FICO - The First Step to Home Ownership

Raise your FICO score  to buy a house in Chicago with Mark Malave as your real estate agent - (773) 938-2585

You might think that the home buying process starts with getting pre-approved for a loan or with choosing a real estate agent. In reality, the home buying process begins with your finances. Without a reasonable FICO score, purchasing a house is more difficult and, you could end up renting longer than you expected in Chicago until you build up your score.

The Fair Isaac Company bases your FICO score on the summary of your total credit history. The score ranges from 300 to 850, with the majority of people normally having a score of 600. Since we've experienced an economic downturn, however, some borrowers have seen their score lowered after loss of employment, closed credit card accounts, or credit card accounts closed by the lender due to inactivity. Some of the factors in deciding your FICO score are:

  • Credit to Debt Ratio — How much do you owe versus how much credit you have available?
  • Credit Inquiries — Do you have too many open accounts?
  • Types of Credit — Do you have a healthy mix of loans and credit cards?
  • Payment History — How many late payments have you made?

When you apply for a mortgage or any other loan, lenders want to make sure that extending a loan to you isn't a risk. Your FICO score gives lenders an insight into what type of borrower you'd be based solely on your credit history. Because of the shift in the economy, most home buyers should have scores in the range of 740 or higher to get a satisfactory interest rate. You can qualify for a mortgage loan with a lower score, but the interest accrued in the long run could be more than double the amount of someone with a near perfect credit score.

Getting your credit in order is the first step in buying a home. Contact us and we can help you get on the right track to the home of your dreams.

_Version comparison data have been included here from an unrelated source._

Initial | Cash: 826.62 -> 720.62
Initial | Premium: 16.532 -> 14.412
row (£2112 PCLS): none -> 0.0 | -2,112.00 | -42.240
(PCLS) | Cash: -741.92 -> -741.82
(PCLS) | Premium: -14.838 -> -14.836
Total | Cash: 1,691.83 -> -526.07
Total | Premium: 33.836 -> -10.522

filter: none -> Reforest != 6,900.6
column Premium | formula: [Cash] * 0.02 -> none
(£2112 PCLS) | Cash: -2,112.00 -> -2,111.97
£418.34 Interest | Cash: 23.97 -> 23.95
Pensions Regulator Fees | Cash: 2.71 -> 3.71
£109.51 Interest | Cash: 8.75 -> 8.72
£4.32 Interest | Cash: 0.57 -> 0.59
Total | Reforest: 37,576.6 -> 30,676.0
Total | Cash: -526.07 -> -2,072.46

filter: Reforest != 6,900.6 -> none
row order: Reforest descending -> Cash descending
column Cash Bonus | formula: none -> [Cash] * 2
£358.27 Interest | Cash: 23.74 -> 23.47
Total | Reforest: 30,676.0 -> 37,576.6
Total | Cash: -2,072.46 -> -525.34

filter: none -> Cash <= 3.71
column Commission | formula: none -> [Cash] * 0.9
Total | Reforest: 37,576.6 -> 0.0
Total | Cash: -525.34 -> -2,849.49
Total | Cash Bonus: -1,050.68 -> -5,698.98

You want a stronger score, but how do you get it? Building your FICO score takes time. It can be difficult to make a significant change in your number with small changes, but your score can improve in a year or two by keeping tabs your credit report and by wisely using credit. The most important thing is to know your FICO score. You'll improve your credit score by using these pointers:


Raise your FICO score  to buy a home in Chicago with Mark Malave as your real estate professional - (773) 938-2585
  • Ensure that your credit history is correct. If you discover incorrect items on your credit report, contact the bureau asking that the item be removed. If you have a common name or the same name as a family member, you'll want to pay extra attention to make sure the activity reported is correct.
  • Spread your debt around. At first, this doesn't seem like a good idea. But, you steer clear of having one card that is maxed out and have your remaining cards at a zero balance. It's better to have each of your cards at a lower balance than to have all of your debt transferred to one card.
  • Department store cards and service station cards. For those who have non-existent credit or below average credit, store credit cards and gas credit cards are ways to obtain credit, increase your credit limits and keep up your payments, which will raise your credit. You must always beware of holding a large balance for more than a couple of months because these types of cards usually have a steeper interest rate.
  • Don't let your cards get dusty. Whether you're just getting started with credit, or if you've got older cards, be sure to use your cards to make sure your accounts maintain an active status. But, make sure you pay them off in one or two payments.
  • Keep up with payments. Delinquent payments drastically lower your credit score. It's where people who have recently been unemployed see the biggest dip in their credit score. Yes, it takes longer to restore your credit this way, but it's the surest way to show that you're able to make payments to a lender.

Now that you're more informed about credit reporting, you'll be able to successfully take the first steps to homeownership, and that is improving your FICO score. Remember that when you're ready to apply for a loan to purchase a home, you'll want to keep your applications within a two-week window to avoid a negative mark on your credit score. With the help of Mark Malave, shopping for a mortgage is sure to go more smoothly so you, too, can become a homeowner.

Learn more about FICO scores at myFICO.com, Fair Isaac's informational site and you can review all of your credit reports for free each year at annualcreditreport.com. And, for a small payment, you can get your FICO score from each bureau on their websites: equifax.com, experian.com and transunion.com.